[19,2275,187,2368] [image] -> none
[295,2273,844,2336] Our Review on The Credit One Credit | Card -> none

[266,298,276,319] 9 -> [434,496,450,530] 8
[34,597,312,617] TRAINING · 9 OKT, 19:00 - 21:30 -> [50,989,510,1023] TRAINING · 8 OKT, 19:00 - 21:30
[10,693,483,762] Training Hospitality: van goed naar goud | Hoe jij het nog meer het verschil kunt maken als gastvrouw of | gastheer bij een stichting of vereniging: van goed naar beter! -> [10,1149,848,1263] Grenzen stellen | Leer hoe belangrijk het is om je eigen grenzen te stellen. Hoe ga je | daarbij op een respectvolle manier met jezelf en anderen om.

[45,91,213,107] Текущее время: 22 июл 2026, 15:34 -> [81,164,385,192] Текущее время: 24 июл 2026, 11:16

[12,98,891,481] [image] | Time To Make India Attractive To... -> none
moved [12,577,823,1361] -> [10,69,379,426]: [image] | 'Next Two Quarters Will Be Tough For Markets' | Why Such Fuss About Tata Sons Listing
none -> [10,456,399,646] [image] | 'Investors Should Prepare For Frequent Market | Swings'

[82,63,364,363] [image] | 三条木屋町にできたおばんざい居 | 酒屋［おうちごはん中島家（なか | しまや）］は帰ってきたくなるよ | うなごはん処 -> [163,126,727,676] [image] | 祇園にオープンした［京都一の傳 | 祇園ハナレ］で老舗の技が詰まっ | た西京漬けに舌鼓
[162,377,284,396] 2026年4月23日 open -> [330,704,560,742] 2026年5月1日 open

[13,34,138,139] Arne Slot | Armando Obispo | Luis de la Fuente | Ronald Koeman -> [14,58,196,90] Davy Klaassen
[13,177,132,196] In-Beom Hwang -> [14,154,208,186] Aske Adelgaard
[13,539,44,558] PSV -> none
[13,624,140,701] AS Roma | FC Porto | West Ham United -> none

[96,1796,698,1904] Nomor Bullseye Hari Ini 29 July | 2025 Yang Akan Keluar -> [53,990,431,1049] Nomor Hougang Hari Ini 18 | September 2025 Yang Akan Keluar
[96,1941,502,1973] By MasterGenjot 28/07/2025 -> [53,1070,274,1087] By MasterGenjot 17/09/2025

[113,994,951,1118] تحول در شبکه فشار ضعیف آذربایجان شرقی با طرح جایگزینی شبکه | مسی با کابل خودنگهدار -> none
****
### What to work on
Take the entries above and repeat them. Alter nothing.

### Task result
[19,2275,187,2368] [image] -> none
[295,2273,844,2336] Our Review on The Credit One Credit | Card -> none

[266,298,276,319] 9 -> [434,496,450,530] 8
[34,597,312,617] TRAINING · 9 OKT, 19:00 - 21:30 -> [50,989,510,1023] TRAINING · 8 OKT, 19:00 - 21:30
[10,693,483,762] Training Hospitality: van goed naar goud | Hoe jij het nog meer het verschil kunt maken als gastvrouw of | gastheer bij een stichting of vereniging: van goed naar beter! -> [10,1149,848,1263] Grenzen stellen | Leer hoe belangrijk het is om je eigen grenzen te stellen. Hoe ga je | daarbij op een respectvolle manier met jezelf en anderen om.

[45,91,213,107] Текущее время: 22 июл 2026, 15:34 -> [81,164,385,192] Текущее время: 24 июл 2026, 11:16

[12,98,891,481] [image] | Time To Make India Attractive To... -> none
moved [12,577,823,1361] -> [10,69,379,426]: [image] | 'Next Two Quarters Will Be Tough For Markets' | Why Such Fuss About Tata Sons Listing
none -> [10,456,399,646] [image] | 'Investors Should Prepare For Frequent Market | Swings'

[82,63,364,363] [image] | 三条木屋町にできたおばんざい居 | 酒屋［おうちごはん中島家（なか | しまや）］は帰ってきたくなるよ | うなごはん処 -> [163,126,727,676] [image] | 祇園にオープンした［京都一の傳 | 祇園ハナレ］で老舗の技が詰まっ | た西京漬けに舌鼓
[162,377,284,396] 2026年4月23日 open -> [330,704,560,742] 2026年5月1日 open

[13,34,138,139] Arne Slot | Armando Obispo | Luis de la Fuente | Ronald Koeman -> [14,58,196,90] Davy Klaassen
[13,177,132,196] In-Beom Hwang -> [14,154,208,186] Aske Adelgaard
[13,539,44,558] PSV -> none
[13,624,140,701] AS Roma | FC Porto | West Ham United -> none

[96,1796,698,1904] Nomor Bullseye Hari Ini 29 July | 2025 Yang Akan Keluar -> [53,990,431,1049] Nomor Hougang Hari Ini 18 | September 2025 Yang Akan Keluar
[96,1941,502,1973] By MasterGenjot 28/07/2025 -> [53,1070,274,1087] By MasterGenjot 17/09/2025

[113,994,951,1118] تحول در شبکه فشار ضعیف آذربایجان شرقی با طرح جایگزینی شبکه | مسی با کابل خودنگهدار -> none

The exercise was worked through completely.